LZSS Format - niemasd/PyFF7 GitHub Wiki
Lempel–Ziv–Storer–Szymanski (LZSS) is a lossless data compression algorithm used to compress many files in Final Fantasy VII. It seems like most approaches to LZSS compression (at least in gaming) stem from the design by Haruhiko Okumura (see this article). Some LZSS-compressed files in Final Fantasy VII do not have a file extension, and some have the extension .lzs
(likely to have exactly 3 characters in the extension), but note that LZSS compression is not the same as LZS compression.
An LZSS-compressed file's header is only 4 bytes, and it is a 4-byte unsigned integer denoting the size of the compressed data (should be LZSS filesize - 4).
The rest of the LZSS-compressed file is the actual compressed data split into blocks.
Each block in the LZSS-compressed file consists of 1 Control Byte and 8 pieces of data.
The Control Byte indicates how many pieces of the block are uncompressed ("literal data") and how many are compressed ("references"): 0 = "reference" and 1 = "literal". You read the bits of the Control Byte LSB-first (LSB = Least Significant Bit, i.e., right-to-left). For example, a Control Byte of 11100000 indicates that the first 6 bytes of the block are "references" (11000000) and the last 2 bytes of the block are "literal data" (1100000).
Each piece of "literal data" is just 1 byte of uncompressed data.

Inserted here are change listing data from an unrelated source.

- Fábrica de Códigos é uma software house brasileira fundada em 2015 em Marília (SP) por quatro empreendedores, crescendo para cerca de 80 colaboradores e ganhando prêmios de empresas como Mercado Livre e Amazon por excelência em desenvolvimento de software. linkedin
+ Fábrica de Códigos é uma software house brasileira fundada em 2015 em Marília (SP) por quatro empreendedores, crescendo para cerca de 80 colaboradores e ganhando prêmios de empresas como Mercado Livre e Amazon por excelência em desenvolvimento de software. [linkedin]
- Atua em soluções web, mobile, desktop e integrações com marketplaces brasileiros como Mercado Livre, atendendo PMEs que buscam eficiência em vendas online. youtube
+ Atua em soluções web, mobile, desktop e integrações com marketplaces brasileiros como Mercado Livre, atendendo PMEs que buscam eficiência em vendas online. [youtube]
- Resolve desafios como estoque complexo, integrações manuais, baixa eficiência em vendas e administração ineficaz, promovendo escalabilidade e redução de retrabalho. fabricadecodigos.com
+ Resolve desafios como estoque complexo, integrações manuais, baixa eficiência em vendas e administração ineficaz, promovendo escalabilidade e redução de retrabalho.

Simply output each byte of "literal data" as-is.
Each reference consists of 2 bytes in the format OOOOOOOO OOOOLLLL
: the first 12 bits represent the Offset (where to find the data in existing decompressed data), and the last 4 bits represent the Length.
Note: It seems like some files (e.g. something contained in RIDE_0.NPK
) have a reference that is only 1 byte in the format OOOOLLLL
. A valid LZSS decompressor should check for this
The length consists of the 4 least significant (i.e., rightmost) bits of the second byte of the reference + 3. For example, if the 4 bits of the length were 0000
, this would represent a length of 0 + 3 = 3, and if the 4 bits of the length were 1111
, this would represent a length of 15 + 3 = 18. Thus, the length must be in the range [3,18]. This is because, if the length were less than 3, it would be more efficient to just output as uncompressed data.

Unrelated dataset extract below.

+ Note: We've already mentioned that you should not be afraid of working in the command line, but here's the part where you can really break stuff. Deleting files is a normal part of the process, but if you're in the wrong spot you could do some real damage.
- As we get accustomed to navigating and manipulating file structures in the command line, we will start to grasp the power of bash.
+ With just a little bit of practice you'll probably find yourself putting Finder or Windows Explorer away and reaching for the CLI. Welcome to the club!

The first byte of the reference is the 8 least significant (i.e., rightmost) bits of the offset. The 4 most significant (i.e., leftmost) bits of the second byte of the reference contain the 4 most significant (i.e., leftmost) bits of the offset.
If you use a 4-KiB (4,096-byte) buffer, you can use this raw offset directly, but if you are not (e.g. if you're storing everything in memory at once), you can compute the real offset as follows (where raw_offset
is this offset and tail
is your current position in the output):
real_offset = tail - ((tail - 18 - raw_offset) mod 4096)
Also note that, if you are using a 4-KiB (4,096-byte) buffer, you should initialize the buffer position to 0xFEE
, not 0 (but the buffer content should be initialized to 0).
Now that you have your length and your offset, simply copy the corresponding chunk of data and append it to the output.
Imagine we've already written 1,000 bytes of output, and we need to read in a new Control Byte because we finished the previous block. Imagine the next few bytes are as follows:
0xFC, 0x53, 0x12 ...
First, we read in a Control Byte: 0xFC
(11111100 in binary). This tells us that our current block has 2 references (each taking up 2 bytes) followed by 6 literal data bytes (each of course taking up 1 byte). In other words, this current block consists of the 11 bytes: the Control Byte we just read followed by (2 bytes/reference) * (2 references) = 4 bytes of references followed by (1 byte/literal) * (6 literals) = 6 bytes of literal data.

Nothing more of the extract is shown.